Все это Людмилу Львовну не занимало. Она вдруг спросила, и таким тоном, точно ей все уже было известно:
— Расскажи, уладились ли ваши школьные дела?
— Уладились, — сказал он. — Все, кажется, забыли о веревке…
— О какой веревке? — вдруг вырвалось у нее.
Она привскочила на кровати, и Габричевский увидел на ее лице изумление, которое она хотела скрыть. Он всегда боялся попасть с ней в скандальную историю и никогда не касался дел в разговоре с нею, выходящих за круг любви и выпивки. Тут он понял, что попался. Он умолк, чтобы выиграть время и подумать.
— Ну, ну! Какая веревка, скорее рассказывай!
— Книга, которую украл мальчик у Семена Иваныча, нашлась. Веревка, на которой вешала белье сторожиха, снята и унесена шалунами. Ее так и не нашли, эту веревку…
— Шалишь, мальчик! — вскричала она и вцепилась в его плечо руками. — Валентин, не хитри. Я не девчонка. Рассказывай все по порядку. Это пахнет авантюрой в стиле Дюма-отца.
Габричевский сокрушенно думал, какой же тарарам она поднимет в городе, узнав прискорбный случай со стариком.
— Ага, молчишь?
— Удивление восхваляет, но любовь нема, — ответил он, подчеркнуто любуясь ее высокомерным видом.
— Ты находишь, что я очень хороша?
— Обольстительна. — Он обрадовался поводу замять дело и, припадая к ее ногам, заговорил: — Ты совершенно поразительная, ты совершенно изумительная, ты совершенно…
Она оттолкнула его.
— Не заговаривай зубы, Валентин, и шутки здесь неуместны, рассказывай все по порядку, иначе я уйду. И навсегда.
— Да, право, рассказывать-то нечего.
Она сняла со стены двухствольную централку и, держа ее на весу за дуло, сказала:
— Обещай тотчас же все рассказать, пока я считаю до пяти. Иначе ложей выставлю стекла и заморожу тебя. А то выброшусь на мороз в одной рубашке и скажу, что ты меня изнасиловал, воспользовавшись отсутствием мужа. Считаю: раз, два, три…
— Не озорничай и ложись, — вырывая ружье, сказал он. — Ну, все расскажу. Только конфиденциально.

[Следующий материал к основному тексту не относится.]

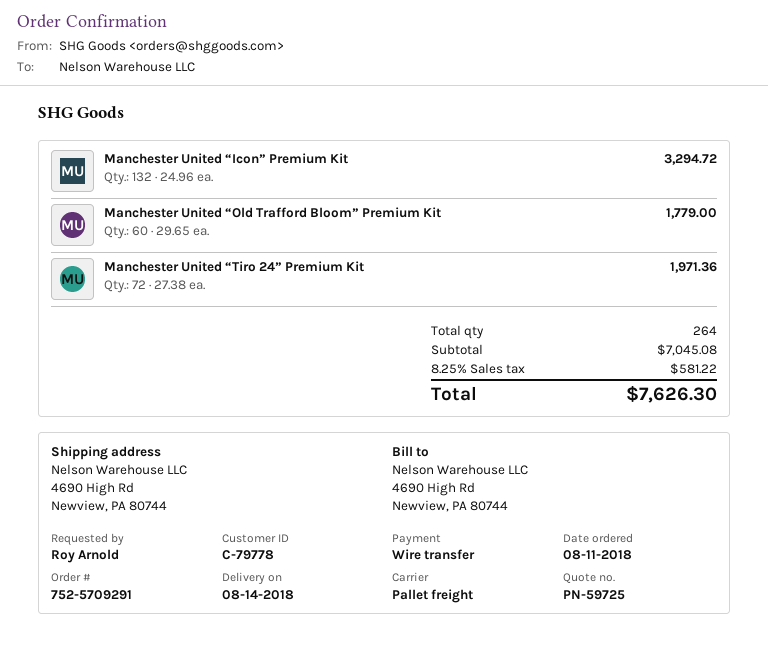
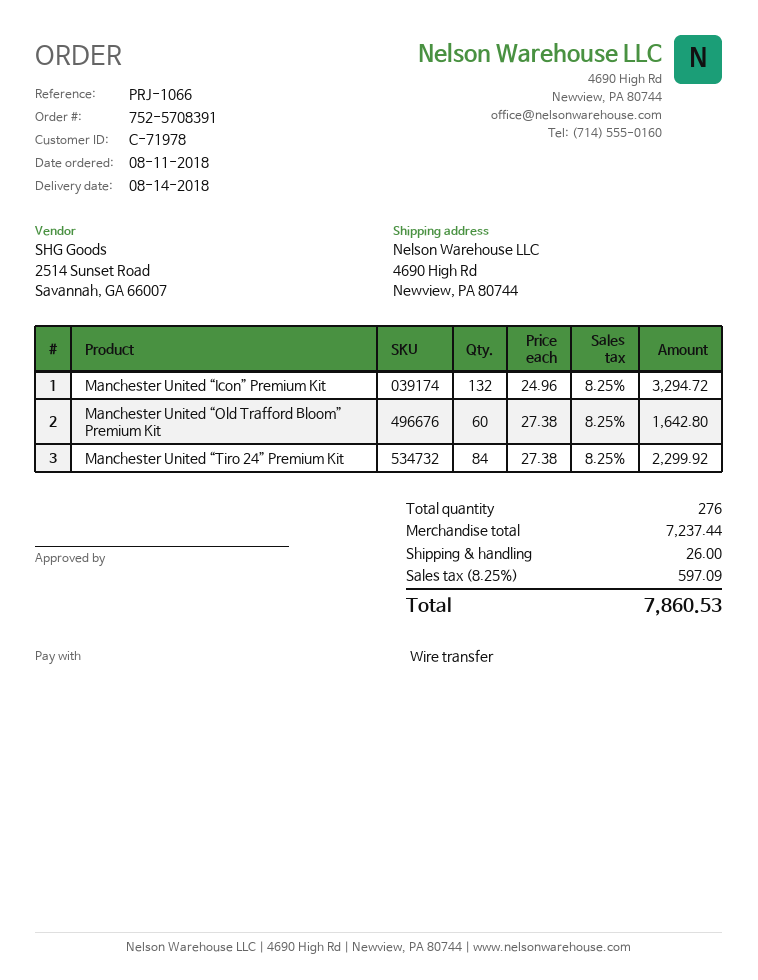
order number: 752-5709291 -> 752-5708391
customer number: C-79778 -> C-71978
Manchester United “Old Trafford Bloom” Premium Kit: 60 x 29.65 = 1779.00 -> 60 x 27.38 = 1642.80
Manchester United “Tiro 24” Premium Kit: 72 x 27.38 = 1971.36 -> 84 x 27.38 = 2299.92
total quantity: 264 -> 276
subtotal: 7045.08 -> 7237.44
shipping: none -> 26.00
tax: 8.25% = 581.22 -> 8.25% = 597.09
total: 7626.30 -> 7860.53

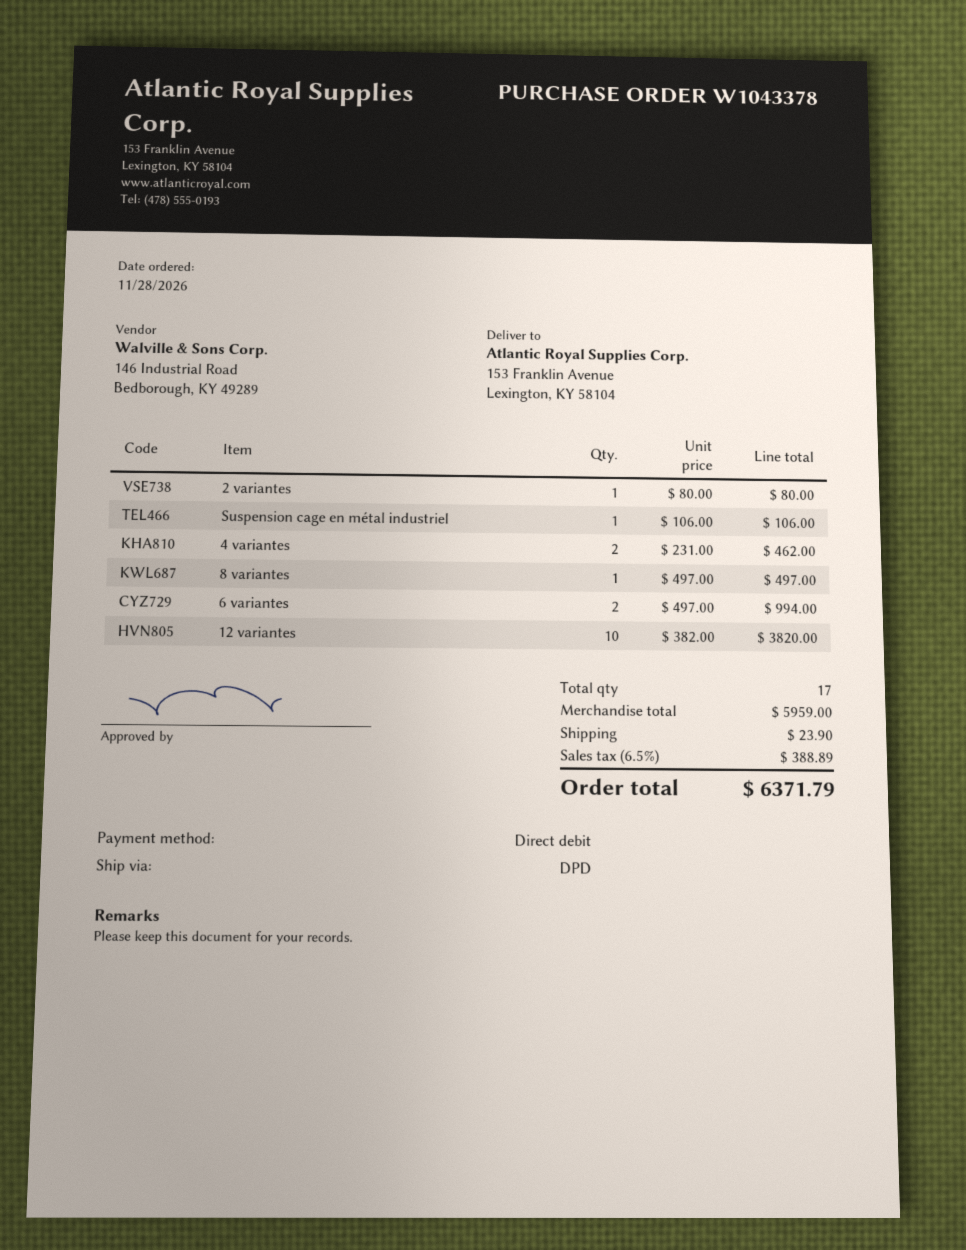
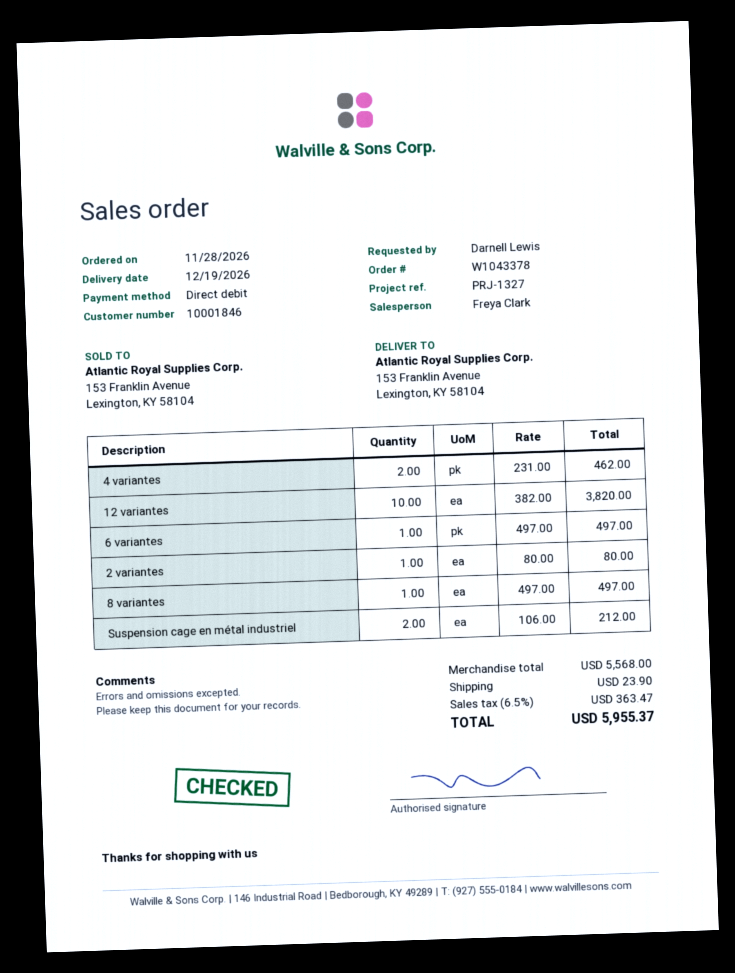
Suspension cage en métal industriel: 1 x 106.00 = 106.00 -> 2 x 106.00 = 212.00
6 variantes: 2 x 497.00 = 994.00 -> 1 x 497.00 = 497.00
subtotal: 5959.00 -> 5568.00
tax: 6.5% = 388.89 -> 6.5% = 363.47
total: 6371.79 -> 5955.37

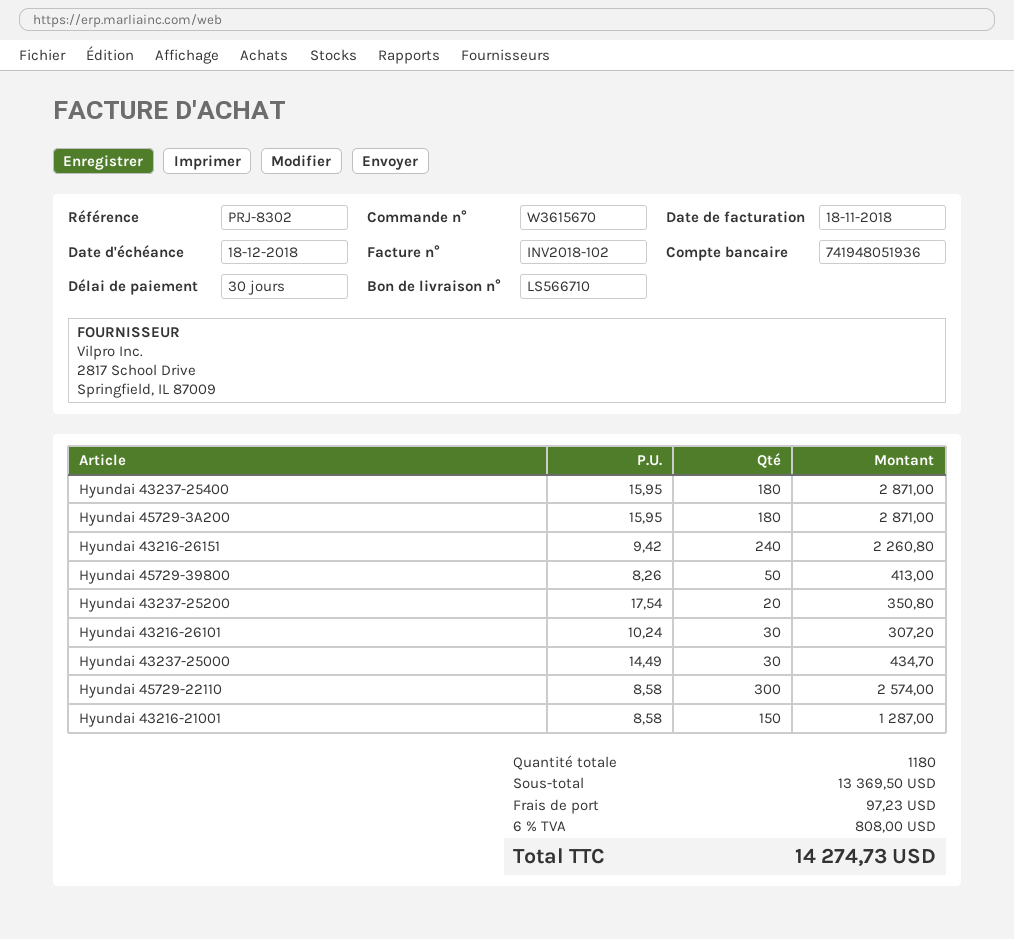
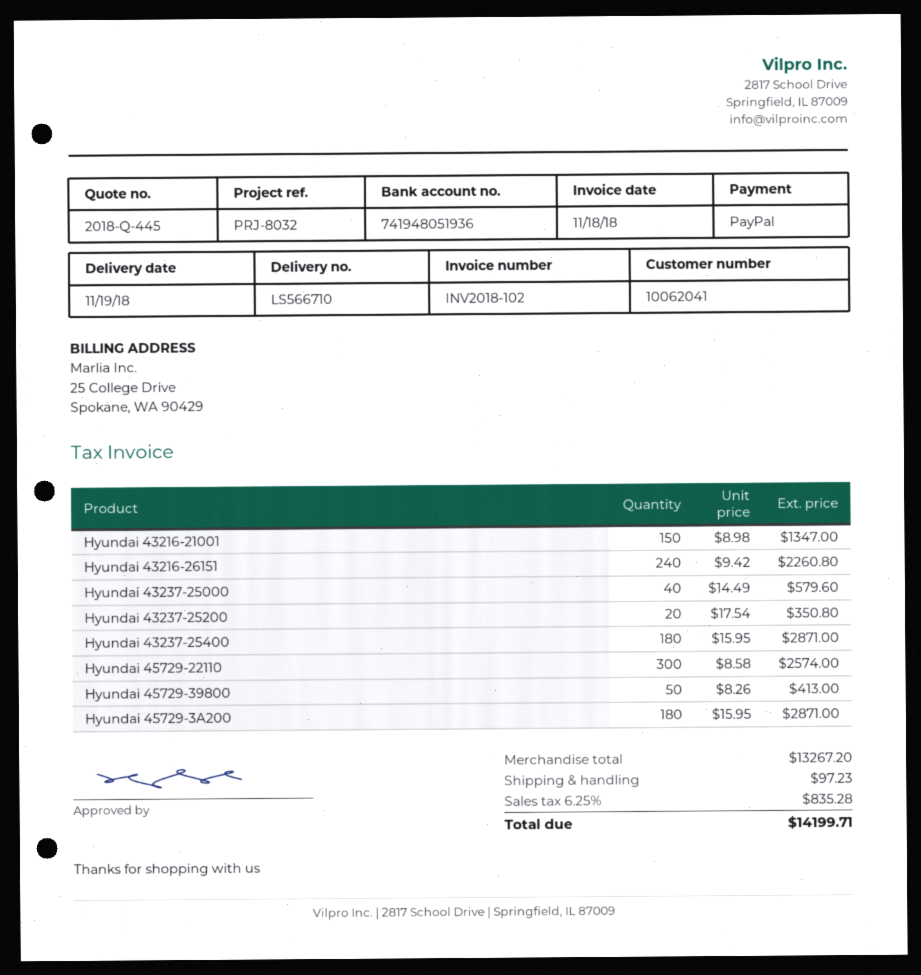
reference: PRJ-8302 -> PRJ-8032
Hyundai 43216-26101: 30 x 10.24 = 307.20 -> none
Hyundai 43237-25000: 30 x 14.49 = 434.70 -> 40 x 14.49 = 579.60
Hyundai 43216-21001: 150 x 8.58 = 1287.00 -> 150 x 8.98 = 1347.00
subtotal: 13369.50 -> 13267.20
tax: 6% = 808.00 -> 6.25% = 835.28
total: 14274.73 -> 14199.71

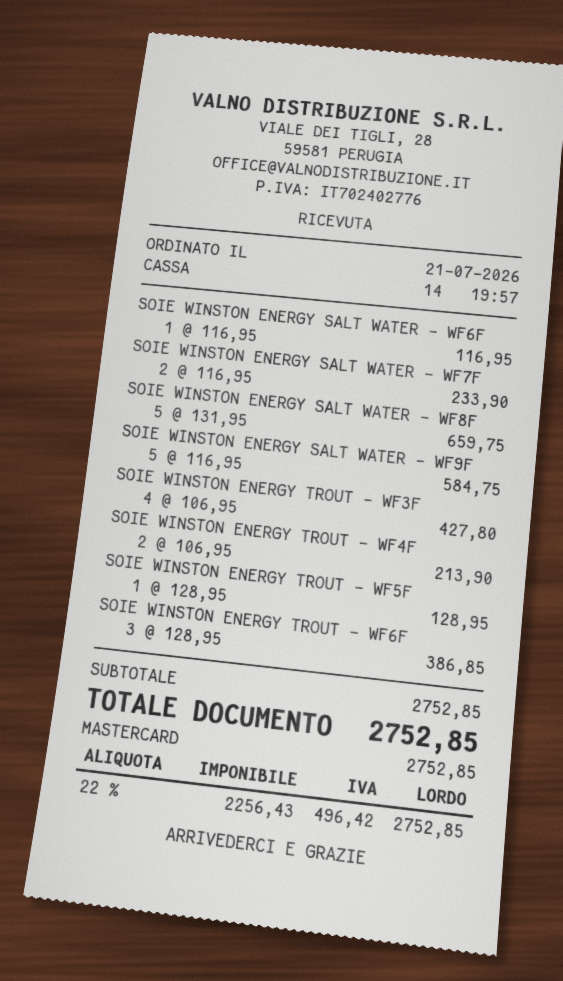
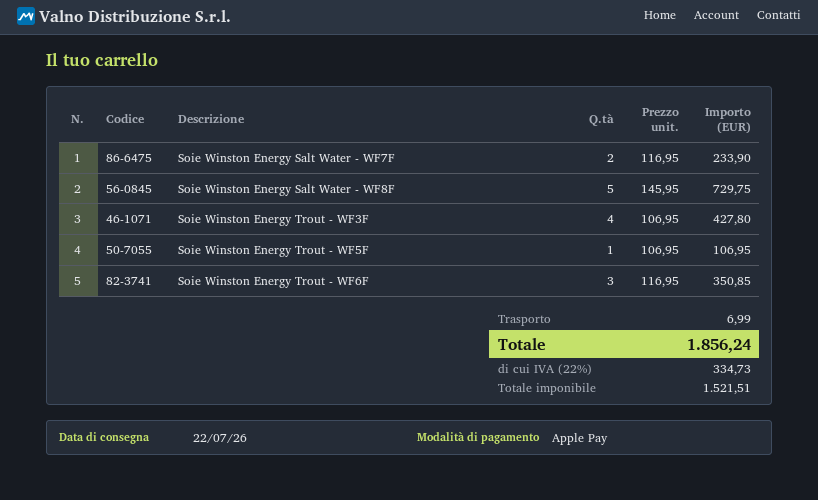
payment method: Mastercard -> Apple Pay
SOIE WINSTON ENERGY SALT WATER - WF6F: 1 x 116.95 = 116.95 -> none
SOIE WINSTON ENERGY SALT WATER - WF8F: 5 x 131.95 = 659.75 -> 5 x 145.95 = 729.75
SOIE WINSTON ENERGY SALT WATER - WF9F: 5 x 116.95 = 584.75 -> none
SOIE WINSTON ENERGY TROUT - WF4F: 2 x 106.95 = 213.90 -> none
SOIE WINSTON ENERGY TROUT - WF5F: 1 x 128.95 = 128.95 -> 1 x 106.95 = 106.95
SOIE WINSTON ENERGY TROUT - WF6F: 3 x 128.95 = 386.85 -> 3 x 116.95 = 350.85
shipping: none -> 6.99
net: 2256.43 -> 1521.51
tax: 22% = 496.42 -> 22% = 334.73
total: 2752.85 -> 1856.24

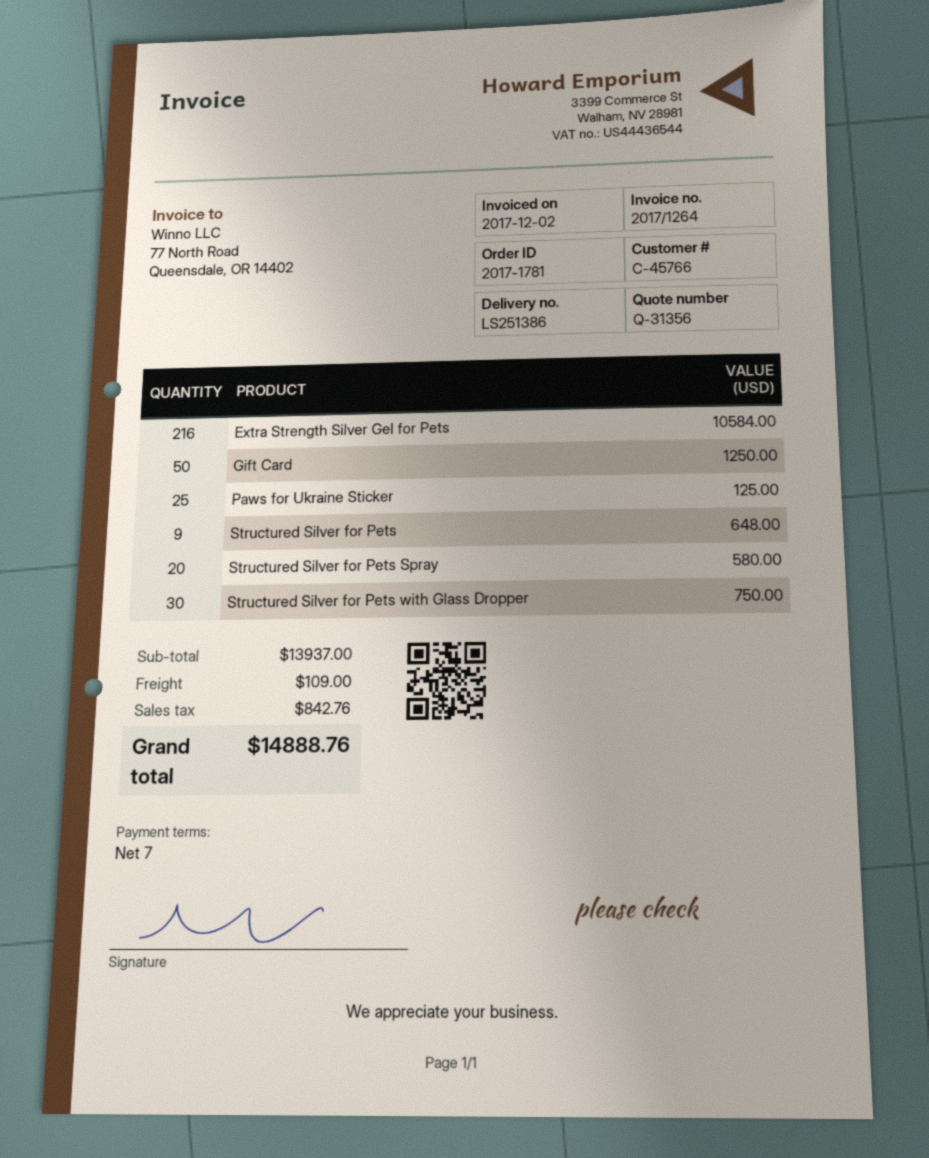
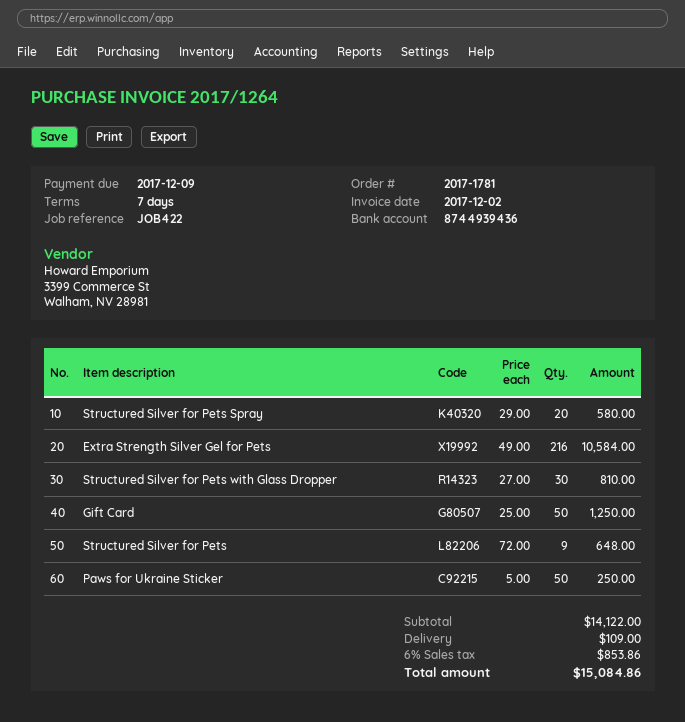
Paws for Ukraine Sticker: 25 for 125.00 -> 50 for 250.00
Structured Silver for Pets with Glass Dropper: 30 for 750.00 -> 30 for 810.00
subtotal: 13937.00 -> 14122.00
tax: 842.76 -> 853.86
total: 14888.76 -> 15084.86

— Могила! — она ткнула себя в грудь.
Он отобрал ружье и успокоился.
— Вот уж истинно сказано арабами: кто защищен от зла щелкающего, урчащего и болтающегося, тот защищен от зла всего мира целиком. И щелкающее — это язык, урчащее — брюхо… и болтающееся — уд.
— Сразу видно, что ты читал и арабов. Только они могут так вычурно, так изящно и так мудро строить фразы… Арабскими сказками мы зачитывались в институте… разумеется, во французском переводе Голлана. Хотя надо сказать, что наша эпоха фантастичнее сказок Шехерезады.
— Куда ей, старушке, до нашей новой Шехерезады — нашего пролетарского мятежа.
Она сидела на подушке и ждала. Вся полировка с нее спала. Он видел перед собой гневную женщину, обуреваемую страстью любопытства.
Пряча свое ружье, он сказал:
— Наряд, милая, лучшее оружие женщины. Поэтому побежденная женщина слагает свое оружие.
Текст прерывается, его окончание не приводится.